## Activity
Give back exactly the lines of the material below that start at the line containing "of processing (#85)" and end at the line containing "longer used (#99)", and no others.

Excerpted records below:

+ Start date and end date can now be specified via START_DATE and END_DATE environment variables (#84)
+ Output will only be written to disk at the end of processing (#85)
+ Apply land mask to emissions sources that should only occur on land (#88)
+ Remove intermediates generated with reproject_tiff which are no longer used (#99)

End of Excerpted records.
Excerpted records below:

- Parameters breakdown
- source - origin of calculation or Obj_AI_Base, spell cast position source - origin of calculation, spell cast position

End of Excerpted records.

## The completed task
+ Output will only be written to disk at the end of processing (#85)
+ Apply land mask to emissions sources that should only occur on land (#88)
+ Remove intermediates generated with reproject_tiff which are no longer used (#99)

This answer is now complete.